--- START ---

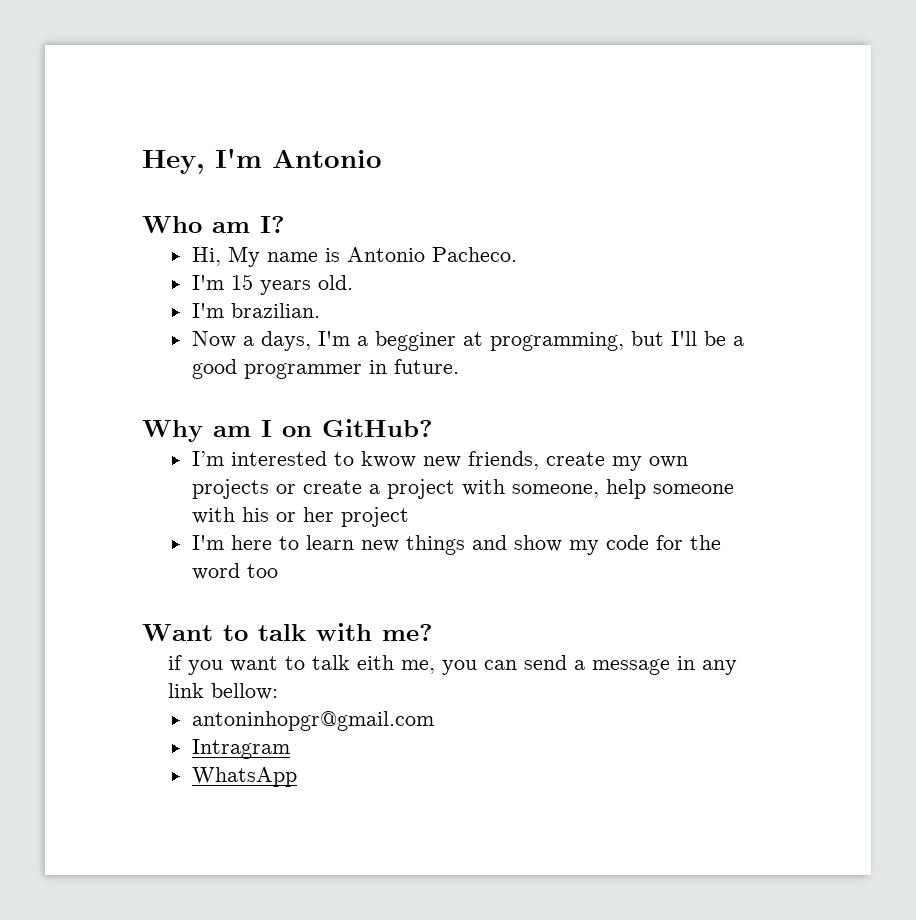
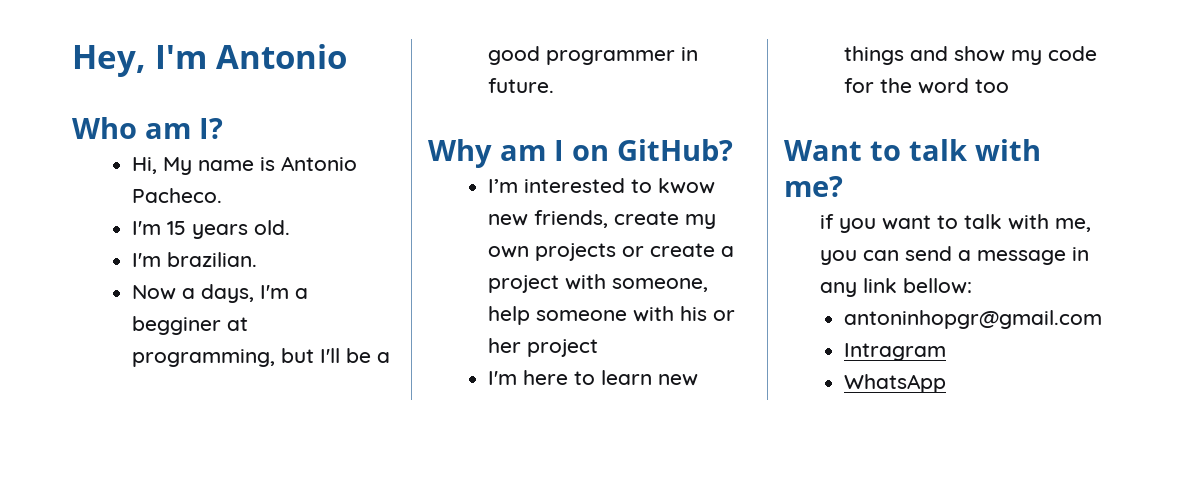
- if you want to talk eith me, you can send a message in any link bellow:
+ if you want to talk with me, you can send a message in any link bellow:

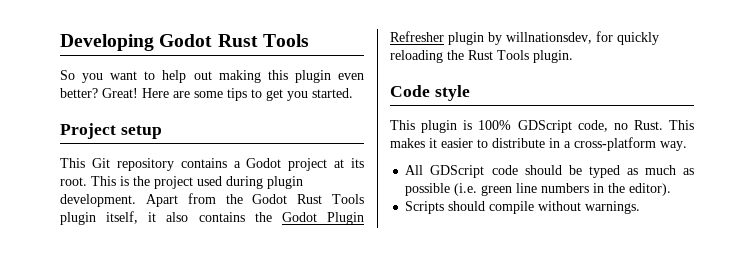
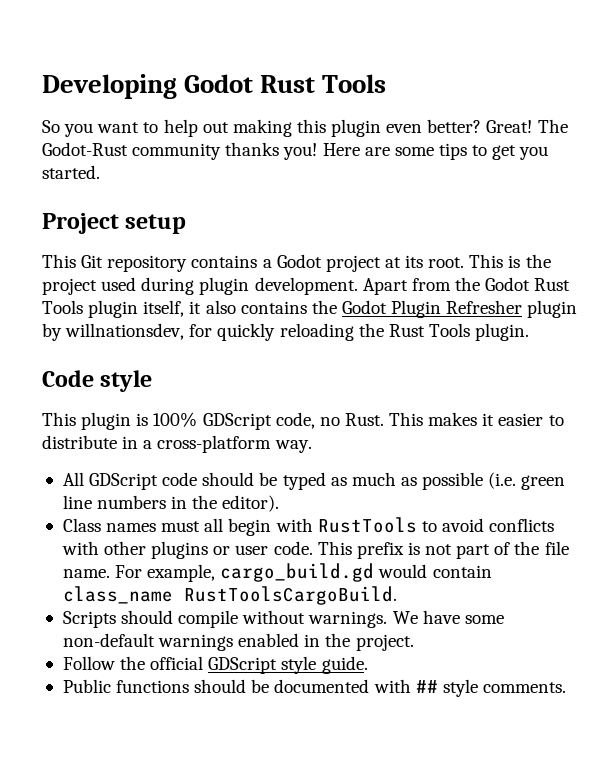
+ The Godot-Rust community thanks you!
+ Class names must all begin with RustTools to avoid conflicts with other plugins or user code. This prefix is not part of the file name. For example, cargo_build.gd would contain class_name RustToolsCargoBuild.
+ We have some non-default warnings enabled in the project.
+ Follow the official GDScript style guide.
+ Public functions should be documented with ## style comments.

--- END ---
--- START ---

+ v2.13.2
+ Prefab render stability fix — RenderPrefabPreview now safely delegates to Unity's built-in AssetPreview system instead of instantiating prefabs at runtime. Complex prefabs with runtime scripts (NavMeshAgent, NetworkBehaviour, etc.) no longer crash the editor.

--- END ---

*YOUR INSTRUCTIONS:* Reproduce the lines of the entries above from the one with "in the project." to the one with "## style comments.", both included, exactly and without any other line.

*ANSWER FOR THIS EXERCISE:*
+ We have some non-default warnings enabled in the project.
+ Follow the official GDScript style guide.
+ Public functions should be documented with ## style comments.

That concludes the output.